Today, Max and his team have collected about 10,000 pieces of equipment and expanded to include funds in six states – all headed by the teenager.
Almost every piece of equipment has # 20, the number of his last coach, written on it.
Sonika Menon, Birth Program
Sonika Menon throws a serious birthday party.
Birthday blows are a tradition for this 15-year-old and his family. When he learned that there were other children in Chicago who did not get the same appreciation, he wanted to help. Adding her brother and her cousins, Sonika created Birth Plan, a nonprofit organization that brings birthday parties to children and families in need.
"People do not have parties because of affordable pricing," says Sonika. "We want them to feel that their existence is important to the world."
The group provides a great cake and all the party supplies for a community celebration, complete with balloons, party hats and decorations. Recipients also receive a birthday bag customized for them, containing gifts such as clothes, toys, sports equipment, movie tickets or gift cards. They have delivered 500 birthday packets and counting.
Sonika's non-profit partners with local shelters and organizations, including the Boys and Girls Club, to identify the recipients and its team participate in the celebration as much as possible.
Liam Hannon, Liam's love meals
Liam Hannon, 11, found a creative and generous way to fight the boredom of the summer.
Two summers before, Liam told his parents that he did not want to go to the camp, but he would find a way to stay busy. So he launched an online treasure hunt that challenged him to give back to his community. Realizing that there were homeless men and women just outside the building where he lives in Cambridge, Massachusetts, he began to make meals.
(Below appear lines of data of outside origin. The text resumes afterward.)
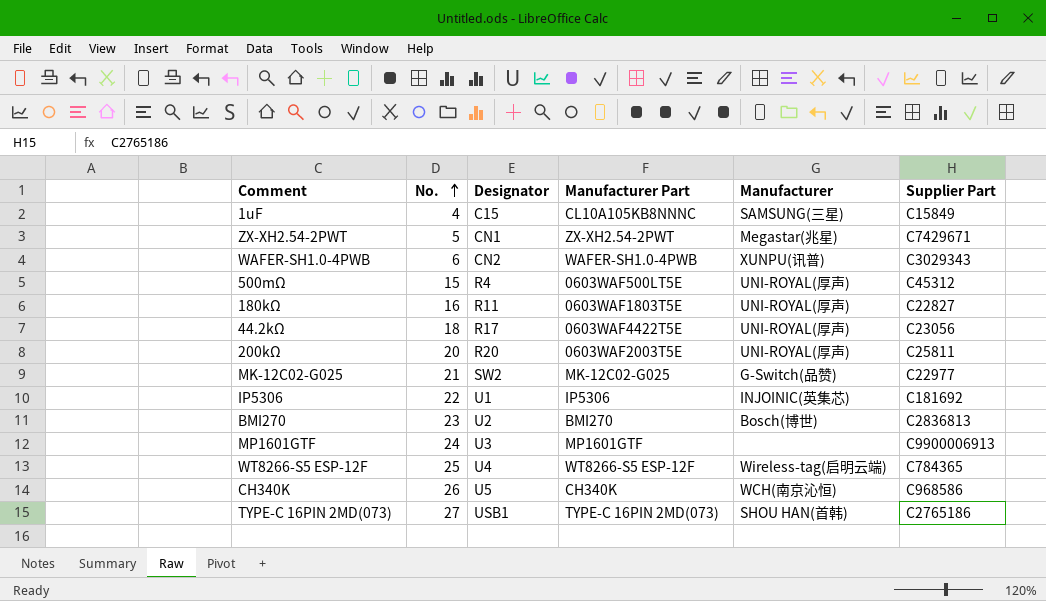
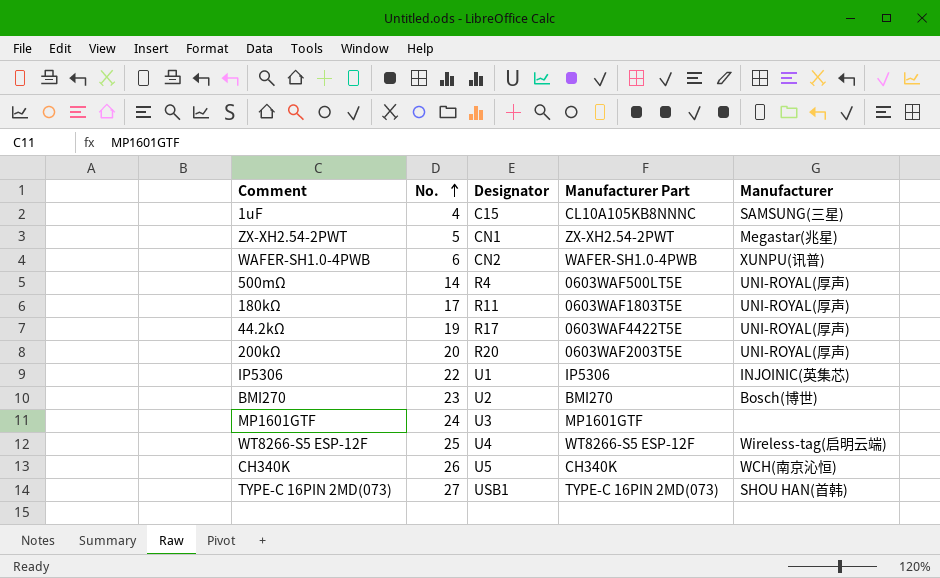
column Supplier Part | position: 6 -> none
row MK-12C02-G025: 21 | SW2 | MK-12C02-G025 | G-Switch(品赞) | C22977 -> none
500mΩ | No.: 15 -> 14
180kΩ | No.: 16 -> 17
44.2kΩ | No.: 18 -> 19

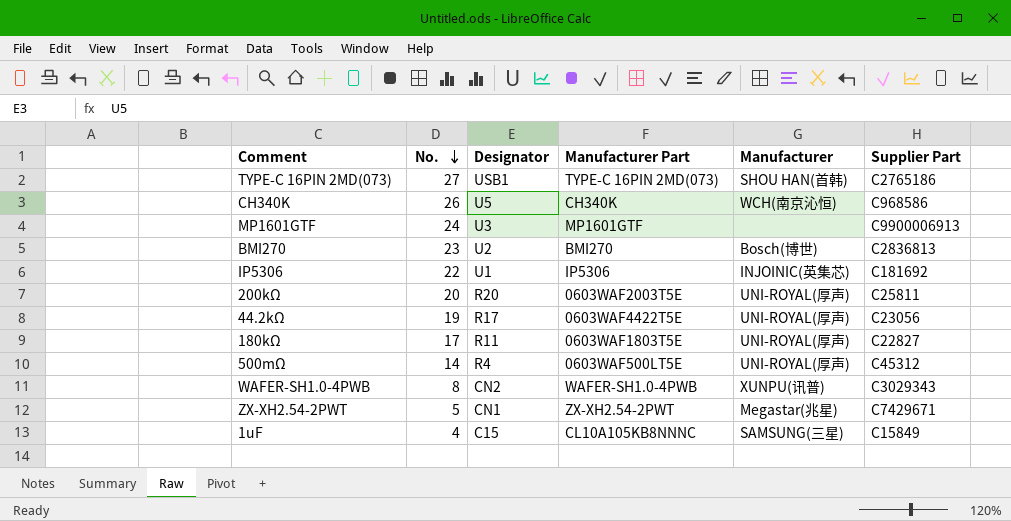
row order: No. ascending -> No. descending
column Supplier Part | position: none -> 6
row WT8266-S5 ESP-12F: 25 | U4 | WT8266-S5 ESP-12F | Wireless-tag(启明云端) -> none
WAFER-SH1.0-4PWB | No.: 6 -> 8

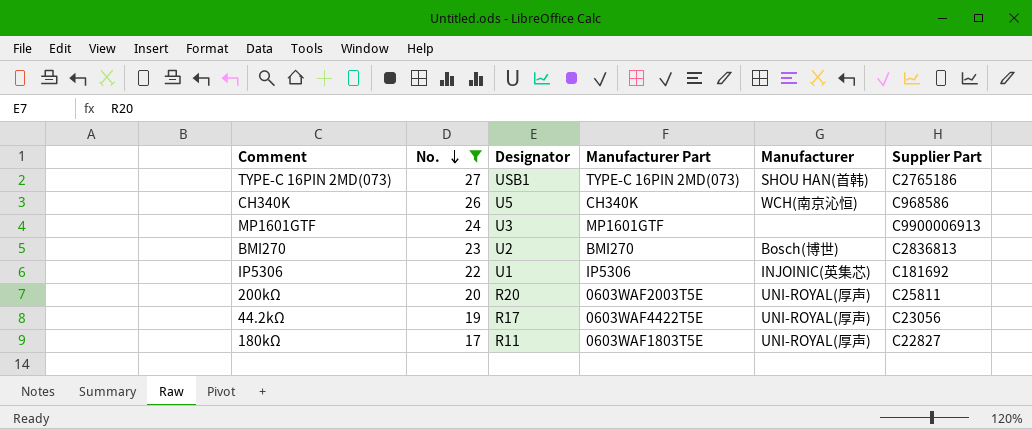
filter: none -> No. >= 17

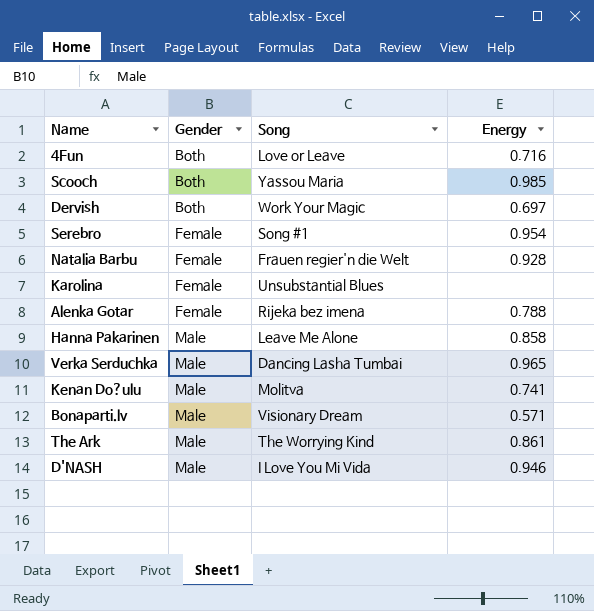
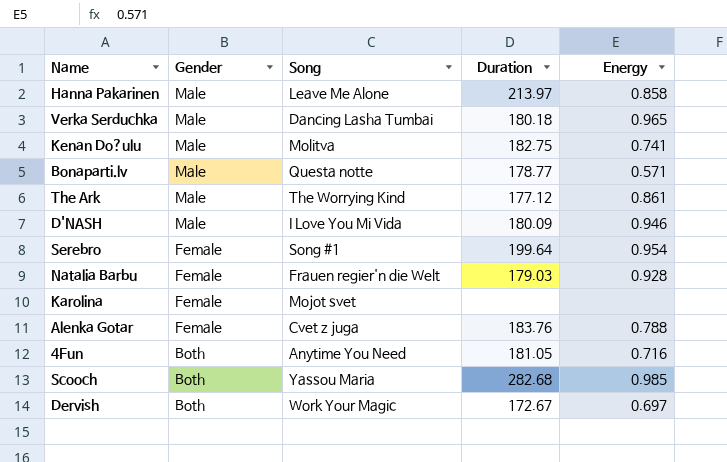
row order: Gender ascending -> Gender descending
column Duration | position: none -> 4
Bonaparti.lv | Song: Visionary Dream -> Questa notte
Karolina | Song: Unsubstantial Blues -> Mojot svet
Alenka Gotar | Song: Rijeka bez imena -> Cvet z juga
4Fun | Song: Love or Leave -> Anytime You Need

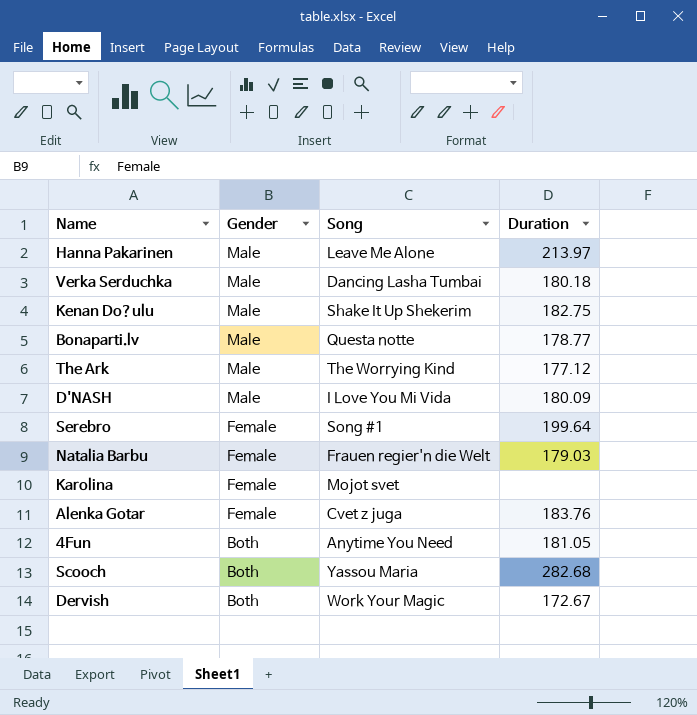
column Energy | position: 5 -> none
Kenan Do?ulu | Song: Molitva -> Shake It Up Shekerim

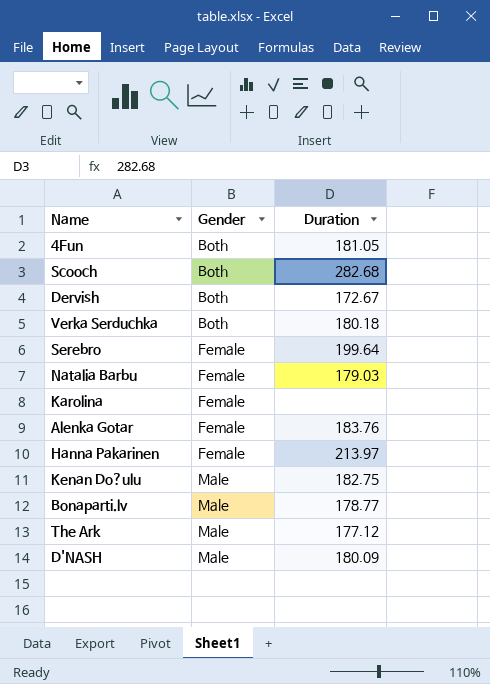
row order: Gender descending -> Gender ascending
column Song | position: 3 -> none
Verka Serduchka | Gender: Male -> Both
Hanna Pakarinen | Gender: Male -> Female

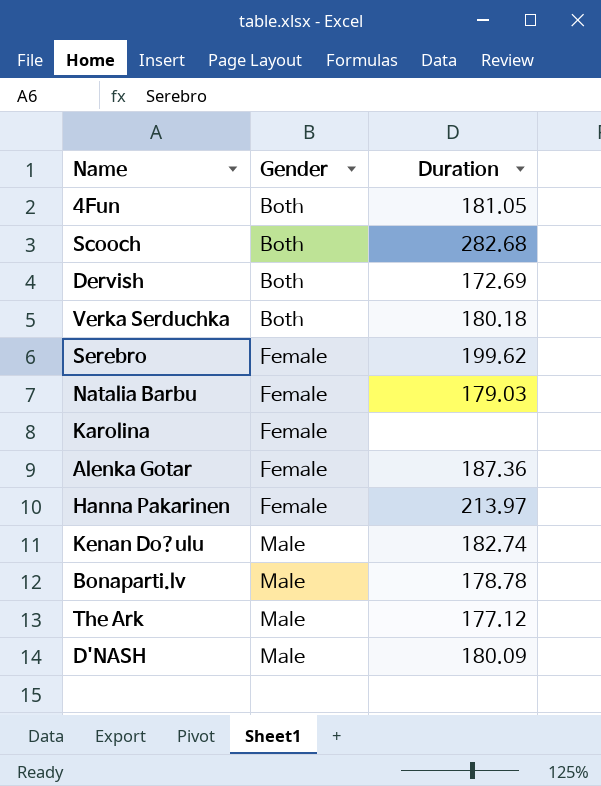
Dervish | Duration: 172.67 -> 172.69
Serebro | Duration: 199.64 -> 199.62
Alenka Gotar | Duration: 183.76 -> 187.36
Kenan Do?ulu | Duration: 182.75 -> 182.74
Bonaparti.lv | Duration: 178.77 -> 178.78

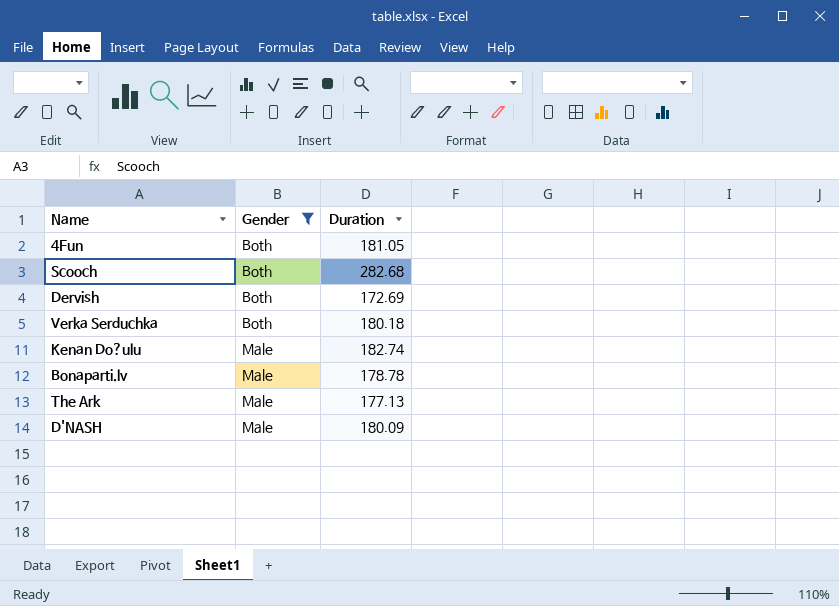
filter: none -> Gender != Female
The Ark | Duration: 177.12 -> 177.13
In the first week, Liam loaded a wagon and gave 20 sandwiches with the help of his dad. It quickly arrives from there, and the couple has since given more than 2,000 homemade meals from their green wagon. Liam adorns every paper bag with a positive message. His regulars know him by name.
"Many people treat them as if they are not even people, but they are, and that should not be the case," says Liam.
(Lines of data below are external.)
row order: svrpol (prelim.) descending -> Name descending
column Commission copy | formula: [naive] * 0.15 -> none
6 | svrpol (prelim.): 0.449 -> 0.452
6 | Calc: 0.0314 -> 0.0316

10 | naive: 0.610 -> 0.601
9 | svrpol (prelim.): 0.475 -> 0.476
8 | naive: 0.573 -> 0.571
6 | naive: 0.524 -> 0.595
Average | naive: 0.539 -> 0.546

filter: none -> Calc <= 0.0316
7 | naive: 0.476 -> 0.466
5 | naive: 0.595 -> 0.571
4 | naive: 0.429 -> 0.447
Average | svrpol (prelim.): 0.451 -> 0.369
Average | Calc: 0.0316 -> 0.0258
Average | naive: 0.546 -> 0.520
Now Liam's team has a larger electric wagon to work to increase the number of meals and other supplies he gives. Ultimately, his goal is to have a food truck for love.
In cooperation with a local retreat, Liam's efforts have increased in the donation and donation of school supplies and toys for homeless children.
Melati and Isabel Wijsen, plastic Bye Bye bags
Isabel and Melati Wijsen do not regard the Earth as a given.
Growing up on the island of Bali, the sisters saw firsthand the harmful effect of discarded plastics on ocean and marine life. When they were only 10 and 12 years old, they created Bye Bye plastic bags, an initiative to help Bali become plastic without a bag.
With a volunteer team of about 30 students, the team's efforts include beach cleaning and school, family and local school education on the subject and what they can do. In its first "pilot village", the group is working to help local shops and 800 families use alternative bags – girls say the village is two-thirds of the way it is plastic without a bag.
The sisters are collaborating with students to build rivers gathering garbage that would otherwise enter the ocean and launch a social enterprise that allows women to create alternative bags of recycled material.
"We really pay every woman for every bag she does separately," says Melati. "They are resold in shops around the island and 50% of the profit goes back to the village, to the community."
The efforts of girls inspire youth in communities all over the world to join their movement.
This article has been updated to correct the age of Sonika Menon and reflect a new date and time air for "Young Wonders: A CNN Heroes Specialist".